Get wealth and place, if possible with grace,
If not, by any means get wealth and place.

Here it appears evidently, that the words any means, which are the most emphatical, are directly opposed to the means understood by the word grace, and the last line is perfectly equivalent to this: If not by these means, by any other means, get wealth and place.

In these instances, the opposition suggested by the emphatical word is evident at first sight; in other cases, perhaps, the antithesis is not quite so obvious; but if an emphasis can be laid on any word, we may be assured that word is an antithesis with some meaning agreeable to the general sense of the passage.

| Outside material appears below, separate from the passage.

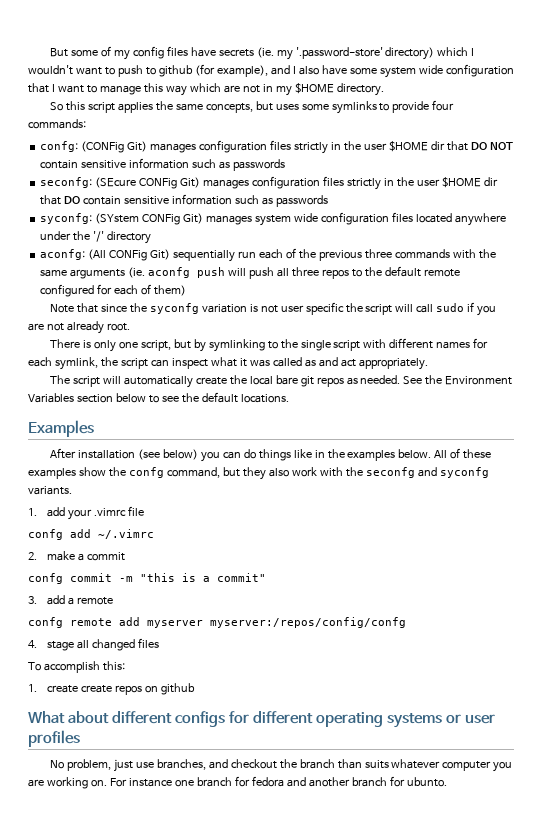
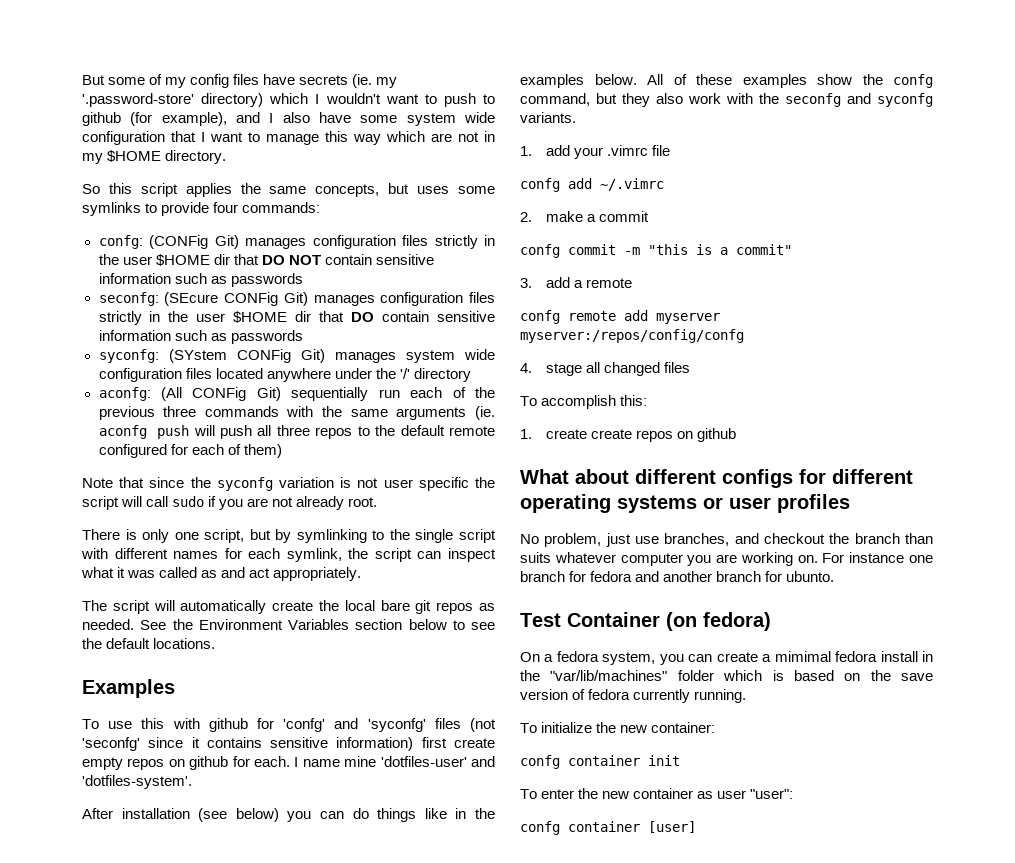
(94, 428) none -> [82,718,496,732] [82,737,495,751] [82,756,495,770] [82,775,192,789] // To use this with github for 'confg' and 'syconfg' files (not 'seconfg' since it contains sensitive information) first create empty repos on github for each. I name mine 'dotfiles-user' and 'dotfiles-system'.
(447, 782) none -> [520,612,771,631] [520,651,933,665] [520,670,933,681] [520,689,747,703] [520,722,716,733] [520,755,680,769] [520,788,794,799] [520,821,696,835] // Test Container (on fedora) // On a fedora system, you can create a mimimal fedora install in the "var/lib/machines" folder which is based on the save version of fedora currently running. // To initialize the new container: // confg container init // To enter the new container as user "user": // confg container [user]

To illustrate this, let us pronounce a line of Marcus, in Cato, where, expressing his indignation at the behaviour of Cæsar, he says,

I'm tortur'd even to madness, when I think
Of the proud victor-

And we shall find the greatest stress fall naturally on that word, which seems opposed to some common or general meaning; for the young hero does not say, in the common and unemphatick sense of the word think, that he is tortured even to madness when he thinks on Cæsar; but in the strong and emphatick sense of this word, which implies not only when I hear or discourse of him, but even when I think of him, I am tortured even to madness. As the word think, therefore, arises above the common level of signification, it is pronounced above the common level of sound; and as this signification is opposed to

a signification less forcible, the word may be properly said to be emphatical.

This more than ordinary meaning, or a meaning opposed to some other meaning, seems to be the principal source of emphasis; for if, as in the last instance, we find the words will bear this opposition to their common signification, we may be sure they are emphatical; this will be still more evident from another example :

By the faculty of a lively and picturesque imagination, a man in a dungeon is capable of entertaining himself with scenes and landscapes, more beautiful than any that can be found in the whole compass of nature. Spectator, No. 411.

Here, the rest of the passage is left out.